- [PROBLEM]:
Work out how many lines in the material below hold "Performance", then give only that number.

......

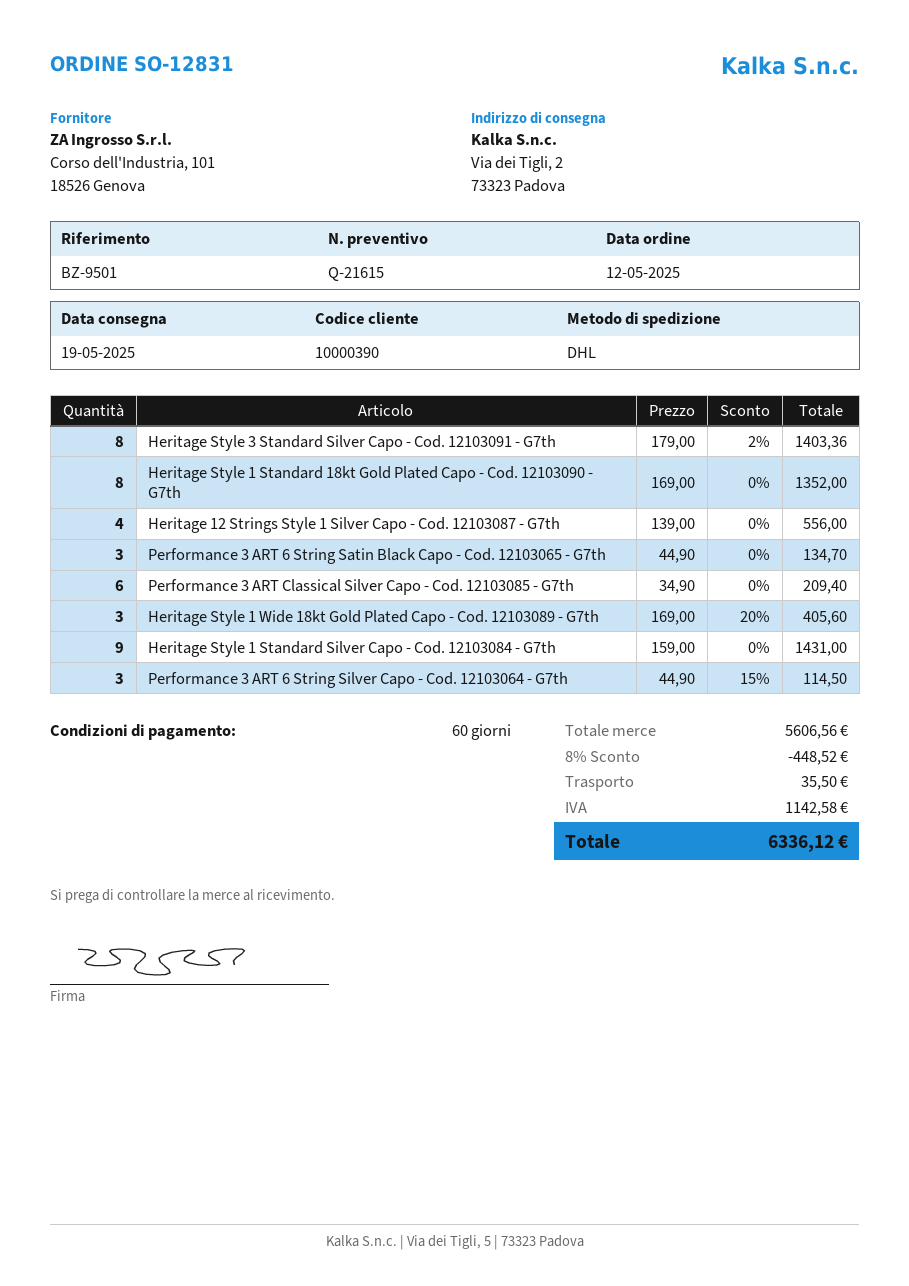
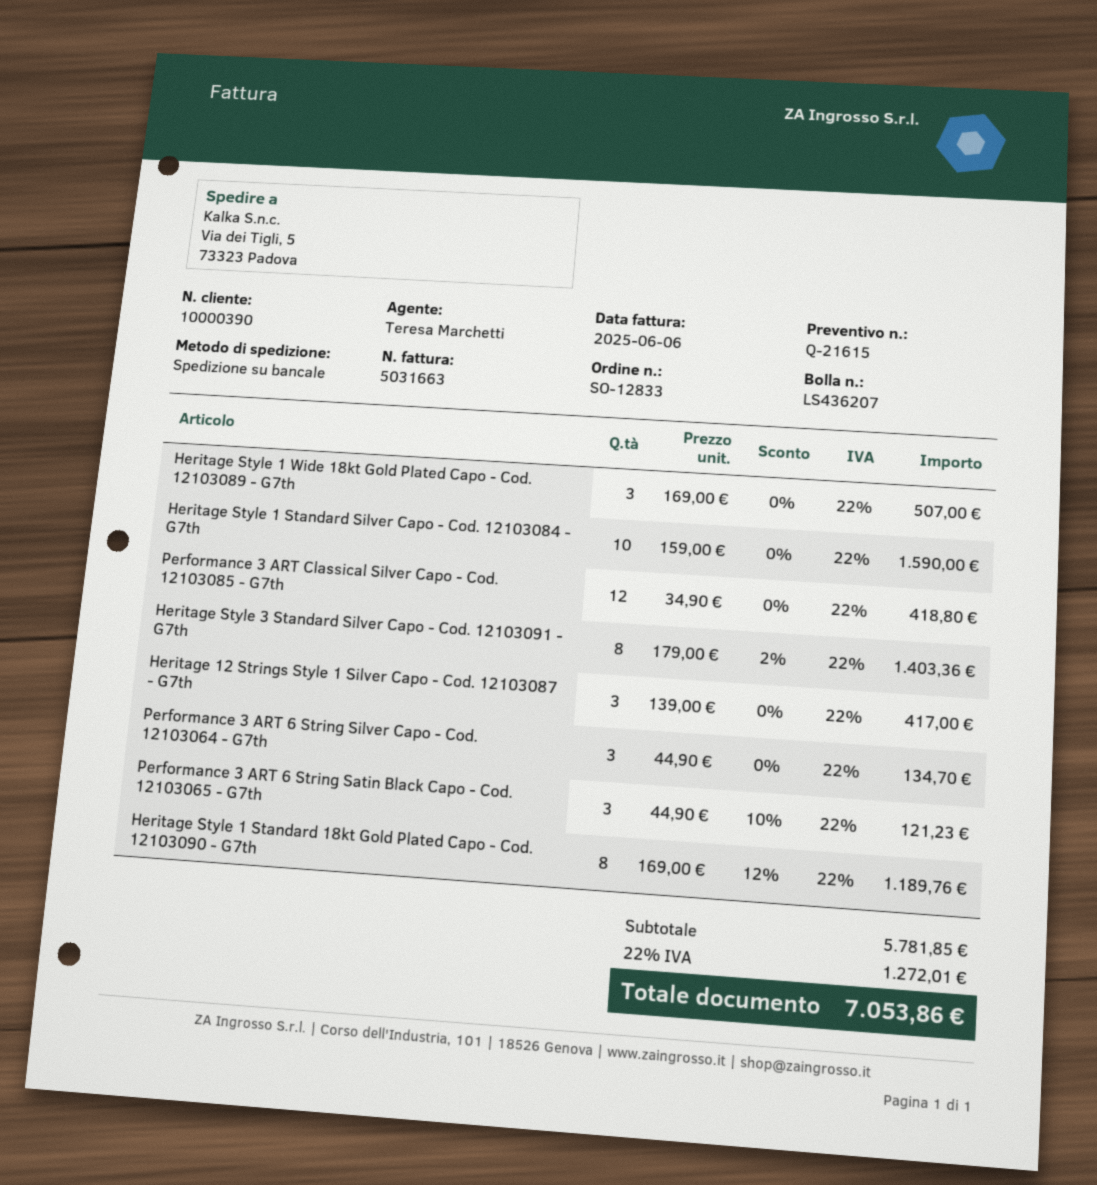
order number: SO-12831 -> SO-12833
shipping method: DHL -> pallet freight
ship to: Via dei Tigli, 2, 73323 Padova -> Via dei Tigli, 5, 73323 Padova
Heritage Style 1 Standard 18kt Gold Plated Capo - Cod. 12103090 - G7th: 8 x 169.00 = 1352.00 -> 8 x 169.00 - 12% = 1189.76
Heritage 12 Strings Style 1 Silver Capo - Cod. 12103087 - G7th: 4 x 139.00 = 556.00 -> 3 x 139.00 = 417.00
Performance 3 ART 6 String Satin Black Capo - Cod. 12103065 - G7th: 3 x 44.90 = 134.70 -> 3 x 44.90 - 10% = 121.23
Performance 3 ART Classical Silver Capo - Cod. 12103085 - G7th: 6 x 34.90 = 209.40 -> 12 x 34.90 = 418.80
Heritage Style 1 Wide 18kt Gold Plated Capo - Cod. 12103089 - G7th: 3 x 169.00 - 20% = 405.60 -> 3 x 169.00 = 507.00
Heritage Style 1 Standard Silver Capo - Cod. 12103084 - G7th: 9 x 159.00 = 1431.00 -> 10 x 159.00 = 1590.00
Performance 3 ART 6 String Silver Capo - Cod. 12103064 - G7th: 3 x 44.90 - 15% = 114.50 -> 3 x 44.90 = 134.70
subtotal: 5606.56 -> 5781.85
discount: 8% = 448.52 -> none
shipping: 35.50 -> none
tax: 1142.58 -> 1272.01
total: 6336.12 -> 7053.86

......

- [RESULT FOR THIS TASK]:
3